Indexing and crawling a website with Solr

This page describes how to configure the Content Indexer submodule of the Magnolia Solr module to index Magnolia workspaces and crawl a website. Solr module allows you to use Apache Solr, a standalone enterprise-grade search server with a REST-like API, for indexing and crawling Magnolia content, especially if you need to manage assets in high volumes (100,000+ DAM assets).

Configuring Solr clients

From version 5.2 the Solr module supports multiple Solr servers/cores. You can configure a client for every server/core under Configuration > /modules/solr-search-provider/config/solrClientConfigs. It's recommended to have one client named default. This default client is used when no specific client is defined for the indexer, crawler, or search result page template.

If you need to have more servers/cores, duplicate the default client and change the baseURL property to point to another server/core.

Node name	Value
 solr-search-provider
 config
 solrClientConfigs
 default
 allowCompression	false
 baseURL	http://localhost:8983/solr/magnolia
 connectionTimeout	100
 soTimeout	1,000

The value entered for the baseURL property should conform with the following syntax:

<protocol>://<domain_name>:<port>/solr/<solr_core_name>

If the Solr server is installed as described in Installing Apache Solr, then the value is http://localhost:8983/solr/magnolia. For a description of the other properties see the HttpSolrClient.Builder Javadoc and Using SolrJ - Common Configuration Options.

Indexing Magnolia workspaces

The Content Indexer module is a recursive repository indexer and an event based indexer. You can configure multiple indexers for different sites and document types. The content indexer also allows you to crawl external websites using JSoup and CSS selectors. You then define different field mappings that will be obtained for each node and indexed in the Solr index.

IndexService

Both the indexer and the crawler use the IndexService to handle the indexing of a content. A basic implementation is configured by default: info.magnolia.search.solrsearchprovider.logic.indexer.BasicSolrIndexService. You can define and configure your own IndexService for specific needs.

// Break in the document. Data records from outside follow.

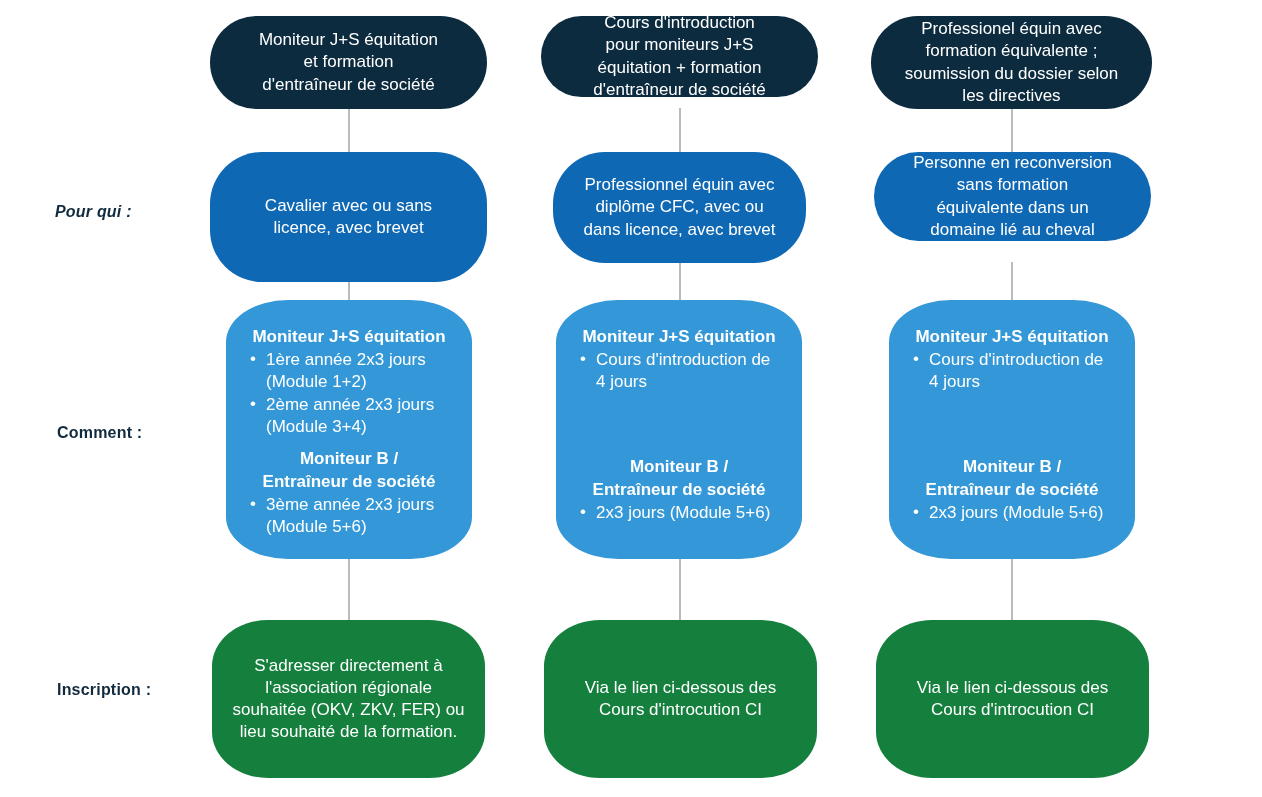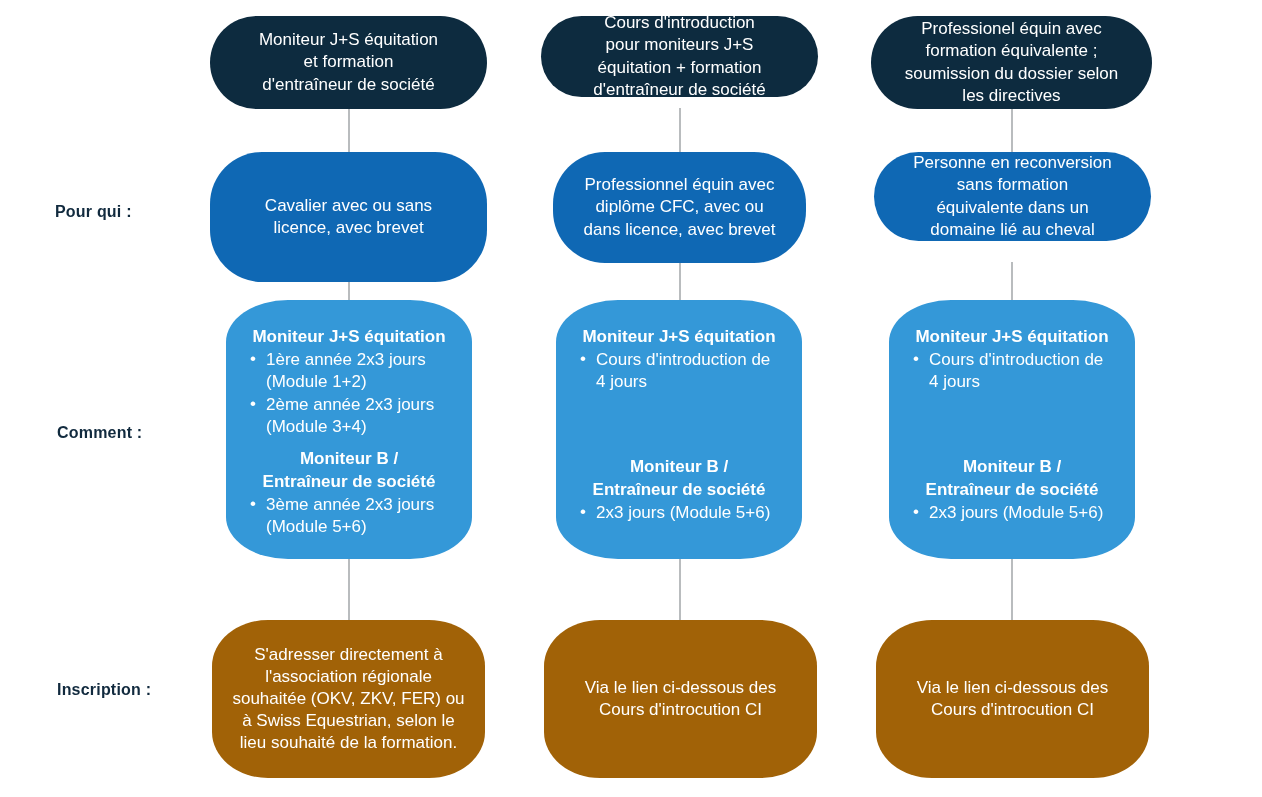"Pour qui :" #label-pour-qui { font-style: none -> italic }
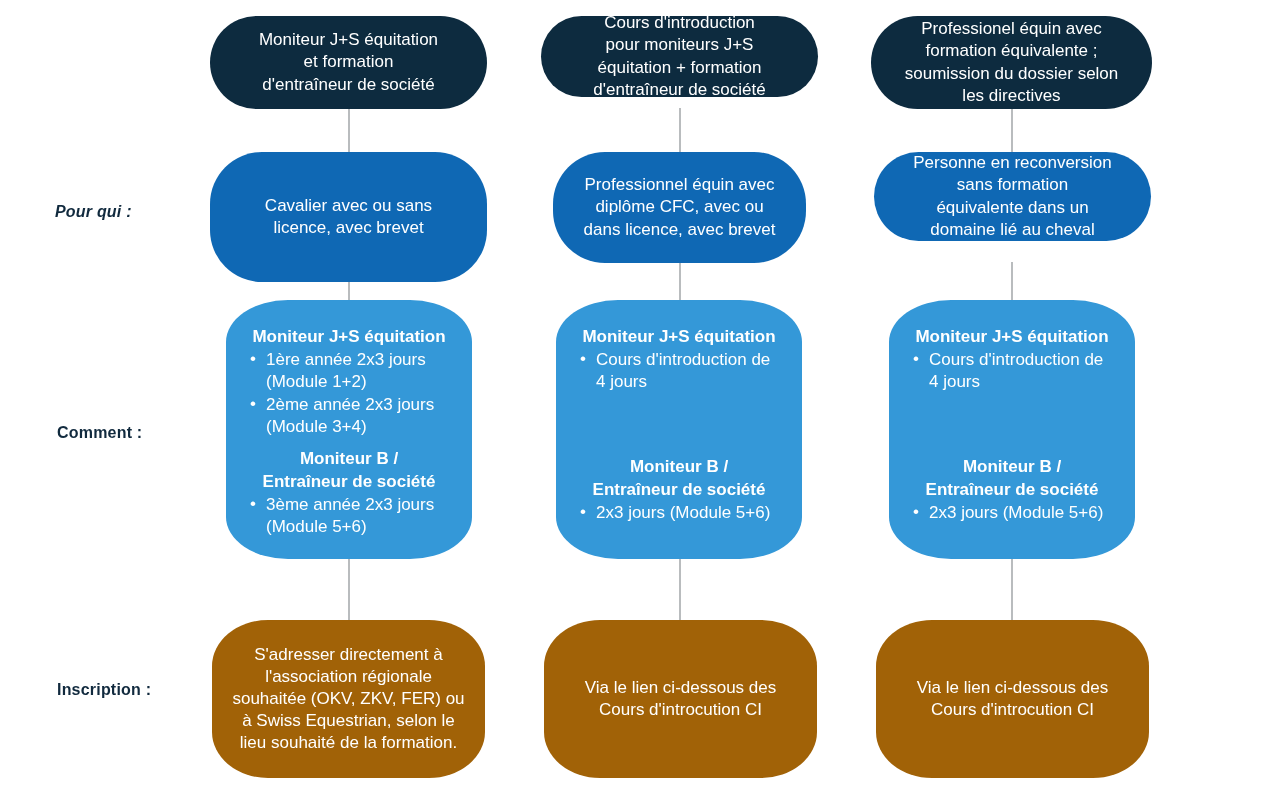"S'adresser directement à" .node.signup { background: #a16207 -> #15803d }
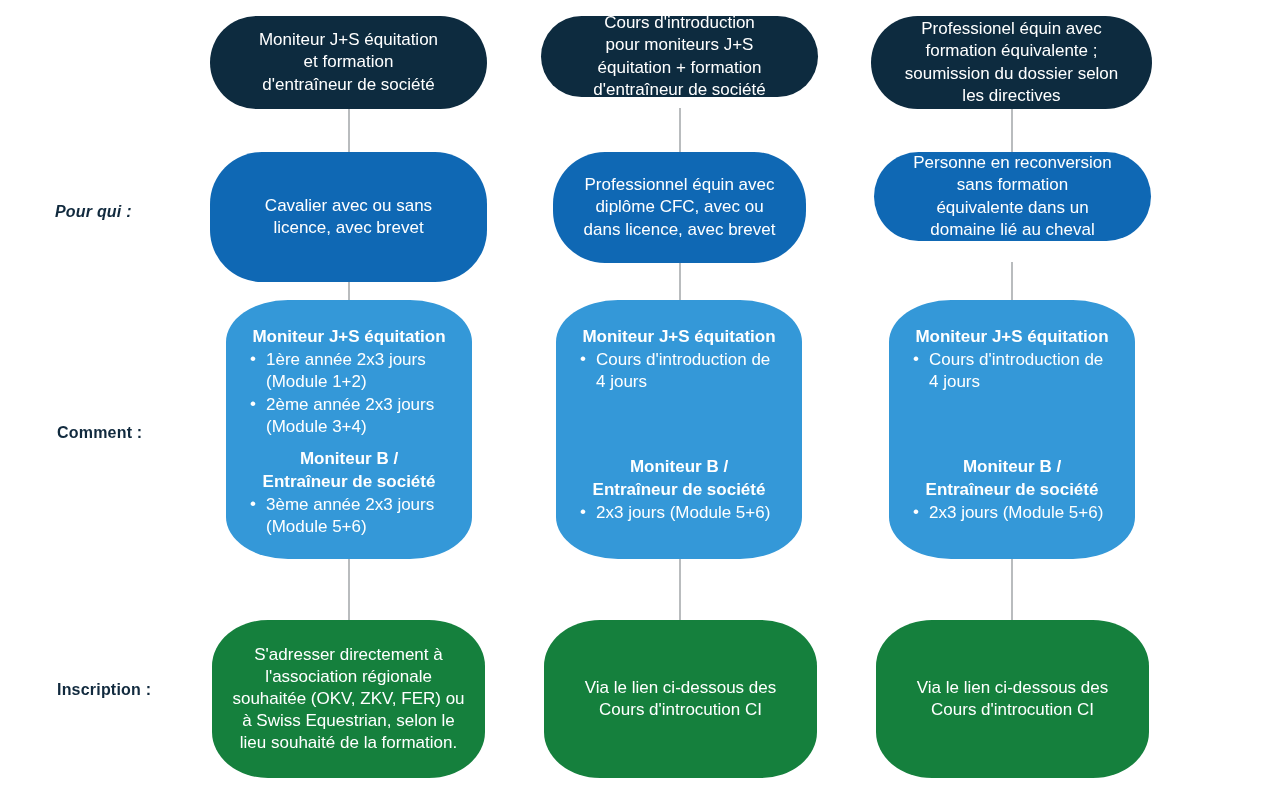"à Swiss Equestrian, selon le" span.line { html: <span>à Swiss Equestrian, selon le</span> -> none }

Implement the IndexService interface:

IndexService

public class I18nIndexerService implements info.magnolia.module.indexer.indexservices.IndexService {

   private static final Logger log = LoggerFactory.getLogger(I18nIndexerService.class);

   @Override
   public boolean index(Node node, IndexerConfig config) {
      ...

For a globally configured indexing service, register the IndexService in the configuration of the Content Indexer module. For your custom indexing service, use the indexServiceClass (see above in the properties table):

Node name	Value
modules
content-indexer
config
indexServiceClass	info.magnolia.search.solrsearchprovider.logic.indexer.BasicSolrIndexService

Indexer configuration

You can configure an indexer in Configuration > /modules/content-indexer/config/indexers. See an example configuration for indexing assets and folders in the DAM workspace or the below example configuration for indexing of content in the website workspace:

Node name	Value
modules
content-indexer
config
indexers
websiteIndexer
clients
default	default
fieldMappings
abstract	abstract
author	author
date	date
teaserAbstract	mgnlmeta_teaserAbstract
text	content
title	title
enabled	true
indexed	false
pull	false
rootNode	/
type	website
workspace	website

Properties:

`enabled`	required `true` enables the indexer configuration. `false` disables the indexer configuration.
`indexed`	required Indicates whether indexing was done. When Solr finishes indexing content-indexer will set this property to `true`. You can set it to `false` to trigger re-indexing.
`nodeType`	optional, default is `mgnl:page` JCR node type to index. For example, if you were indexing assets in the Magnolia DAM you would set this to `mgnl:asset`.
`pull`	optional, default is `false` (push) Pull URLs instead of pushing. When `true` Solr will use Tika to extract information from a document, for instance a PDF. When `false` it will push the collected information using a Solr document.
`assetProviderId`	optional , default is `jcr` If `pull` is set to true, specify an assetProviderId to obtain an asset correctly.
`rootNode`	required Node in the workspace where indexing starts. Use this property to limit indexing to a particular site branch.
`type`	required Sets the type of the indexed content such as `website` or `documents`. When you search the index you can filter results by type.
`workspace`	required Workspace to index.
`indexServiceClass`	optional (Solr module version 5.2+) Custom IndexService used by this indexer. If not defined, the global one is used.
`fieldMappings`	required Field mappings defines how fields in Magnolia content are mapped to Solr fields. Left side is Magnolia, right side is Solr.
`<Magnolia_field>`	`<Solr_field>` You can use the fields available in the schema. If a field does not exist in Solr's schema you can use a dynamic field `mgnlmeta_*` . For instance if you have information nested in a deep leaf of your page stored with property `specComponentAbstract` , you can map this field with `mgnlmeta_specComponentAbstract` . The indexer contains a recursive call which will explore the node's child leaves until it finds the property.
`clients`	optional, default is `default` (Solr module version 5.2+) Solr clients which will be used by this indexer. Allows to index content for multiple instances of Solr.
`<client-name>`	required Name of the client.

Crawling a website

The crawler mechanism uses the Scheduler to crawl a site periodically.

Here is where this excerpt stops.